---------- PROVIDED RECORDS ----------
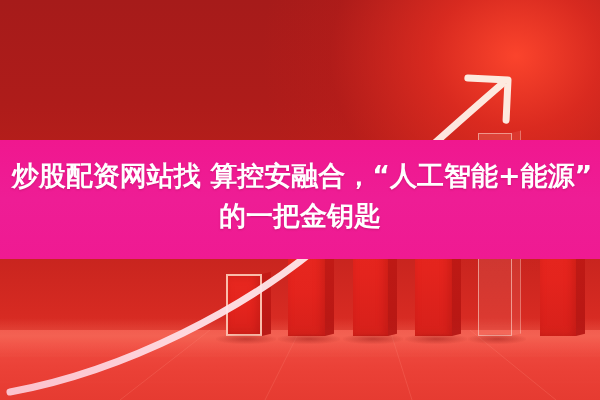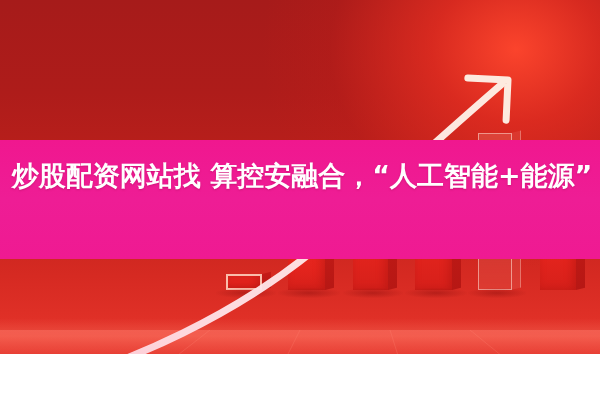--- a/index.html
+++ b/index.html
@@ -8,21 +8,21 @@
     padding: 0;
     background: #ffffff;
   }
   body {
     font-family: "DejaVu Sans", "Liberation Sans", sans-serif;
   }
 
   .banner {
     position: relative;
     width: 600px;
-    height: 354px;
+    height: 400px;
     overflow: hidden;
     background: #737373;
   }
 
   
   .bg-wall {
     position: absolute;
     inset: 0;
     background:
       radial-gradient(ellipse 300px 260px at 86% 14%,
@@ -237,15 +237,16 @@
       </defs>
       <path d="M 10 392 C 120 372, 250 310, 340 228 C 400 174, 460 120, 502 84" fill="none" stroke="url(#arrowGrad)" stroke-width="7" stroke-linecap="round"></path>
       <path d="M 468 76 L 508 80 L 504 120" fill="none" stroke="#fdeadf" stroke-width="7" stroke-linecap="round" stroke-linejoin="round" transform="rotate(-3 508 80)"></path>
     </svg>
   </div>
 
   <div class="magenta-band"></div>
 
   <div class="headline">
     <span class="line1">炒股配资网站找 算控安融合，“人工智能+能源”</span>
+    <span class="line2">的一把金钥匙</span>
   </div>
 
 </div>
 
 </body></html>

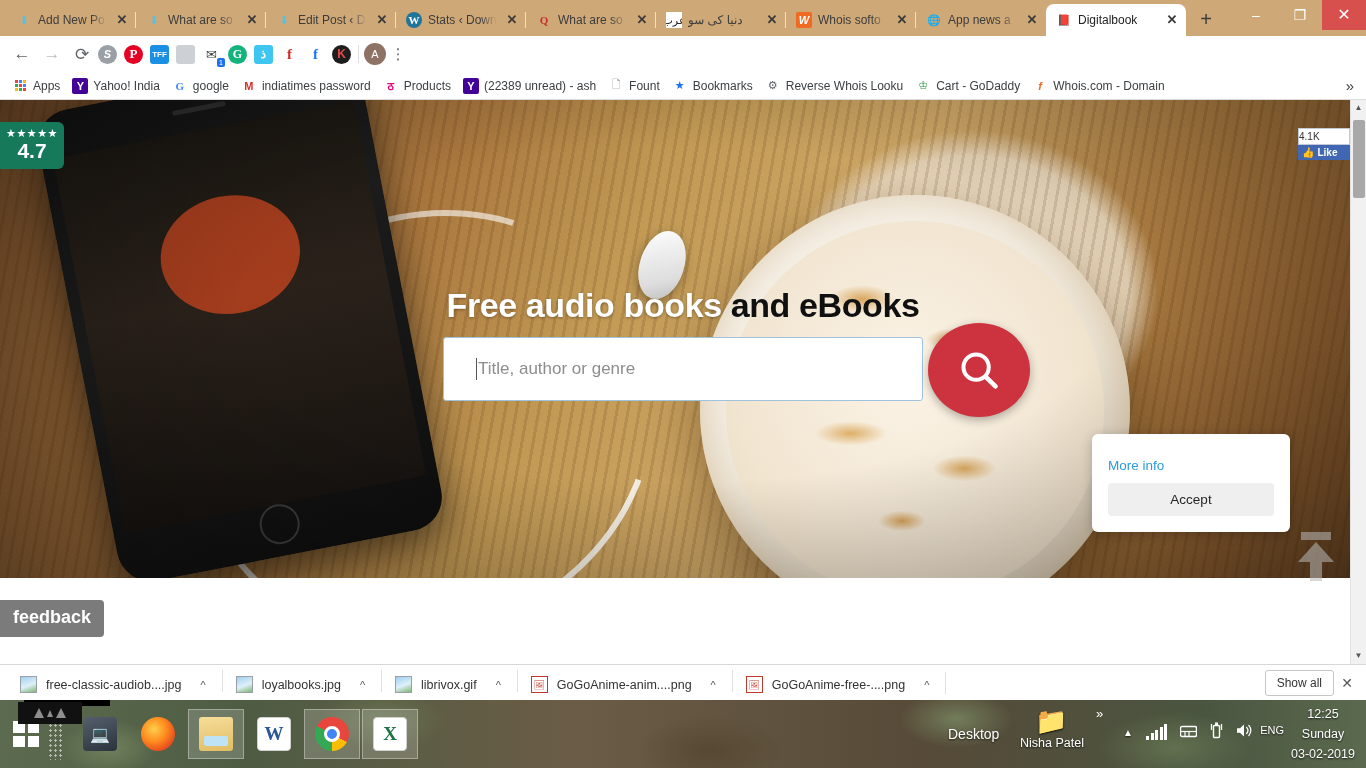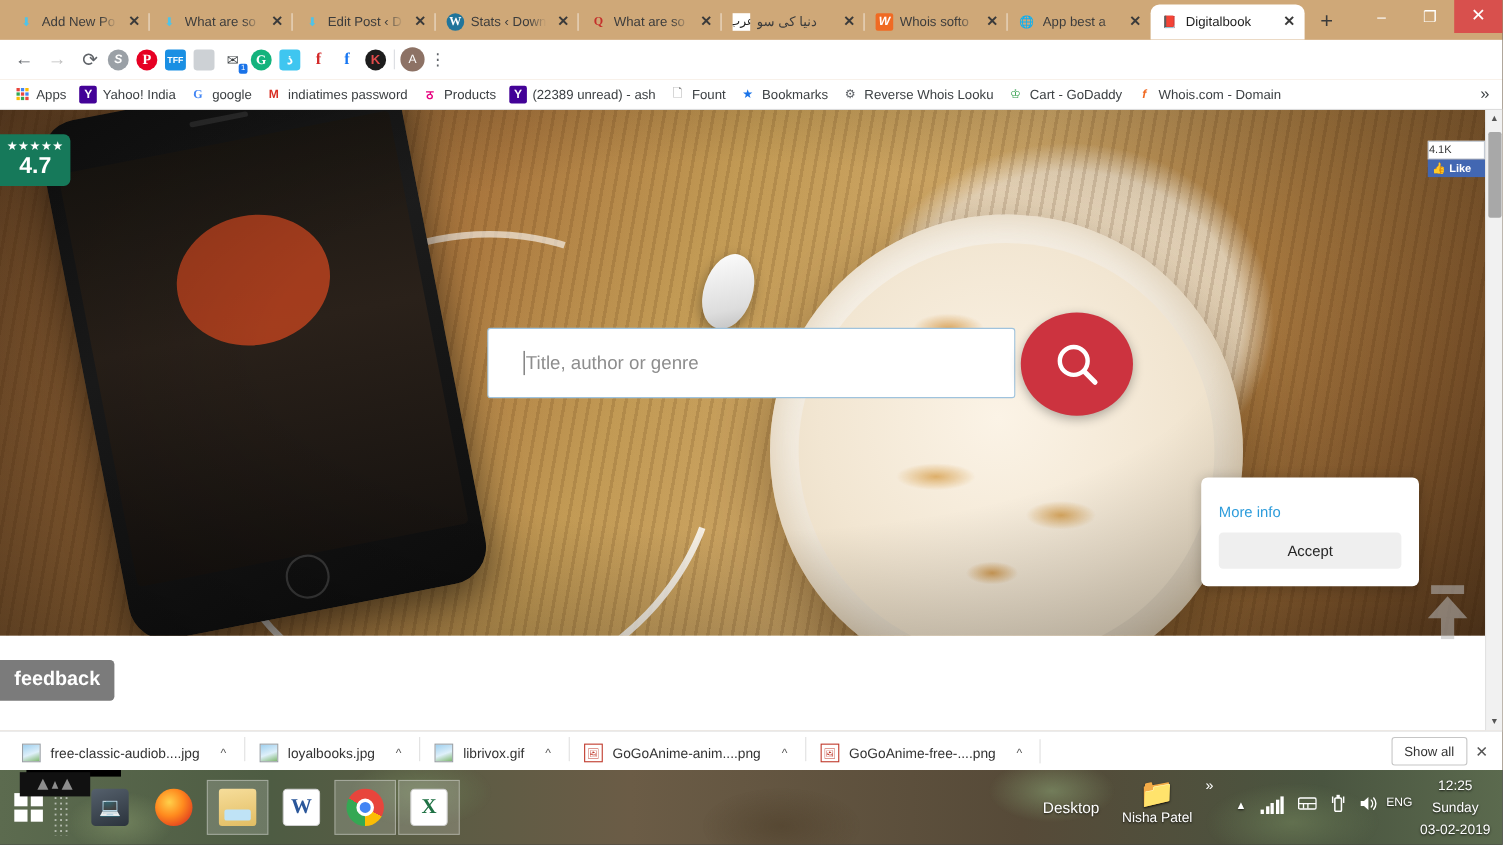--- a/index.html
+++ b/index.html
@@ -321,21 +321,21 @@
             <span class="ttl">دنیا کی سو</span>
             <span class="tclose">✕</span>
           </div>
           <div class="tab">
             <span class="fav fav-fl">W</span>
             <span class="ttl">Whois softo</span>
             <span class="tclose">✕</span>
           </div>
           <div class="tab">
             <span class="fav fav-gl">🌐</span>
-            <span class="ttl">App best a</span>
+            <span class="ttl">App news a</span>
             <span class="tclose">✕</span>
           </div>
           <div class="tab active">
             <span class="fav fav-book">📕</span>
             <span class="ttl">Digitalbook</span>
             <span class="tclose">✕</span>
           </div>
         </div>
       <div class="newtab">+</div>
       <div class="wincontrols">
@@ -457,20 +457,23 @@
 
       <div class="fb-like">
         <div class="cnt">4.1K</div>
         <div class="btn">
           <span>👍</span>
           <span>Like</span>
         </div>
       </div>
 
       <div class="hero-inner">
+        <div class="hero-title">
+          <span class="w">Free audio books</span><span class="b"> and eBooks</span>
+        </div>
         <div class="searchwrap">
           <div class="searchbox">
             <span class="caret"></span>
             <span class="ph">Title, author or genre</span>
           </div>
           <div class="searchbtn">
             <svg viewBox="0 0 24 24">
                 <circle cx="10.5" cy="10.5" r="6.6" fill="none" stroke="#fff" stroke-width="2.1"></circle>
                 <line x1="15.4" y1="15.4" x2="20.6" y2="20.6" stroke="#fff" stroke-width="2.4" stroke-linecap="round"></line>
               </svg>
----------
## REQUIRED WORK:
Go through the lines above and copy any that contain "none".

## RESPONSE BELOW:
       <path d="M 10 392 C 120 372, 250 310, 340 228 C 400 174, 460 120, 502 84" fill="none" stroke="url(#arrowGrad)" stroke-width="7" stroke-linecap="round"></path>
       <path d="M 468 76 L 508 80 L 504 120" fill="none" stroke="#fdeadf" stroke-width="7" stroke-linecap="round" stroke-linejoin="round" transform="rotate(-3 508 80)"></path>
                 <circle cx="10.5" cy="10.5" r="6.6" fill="none" stroke="#fff" stroke-width="2.1"></circle>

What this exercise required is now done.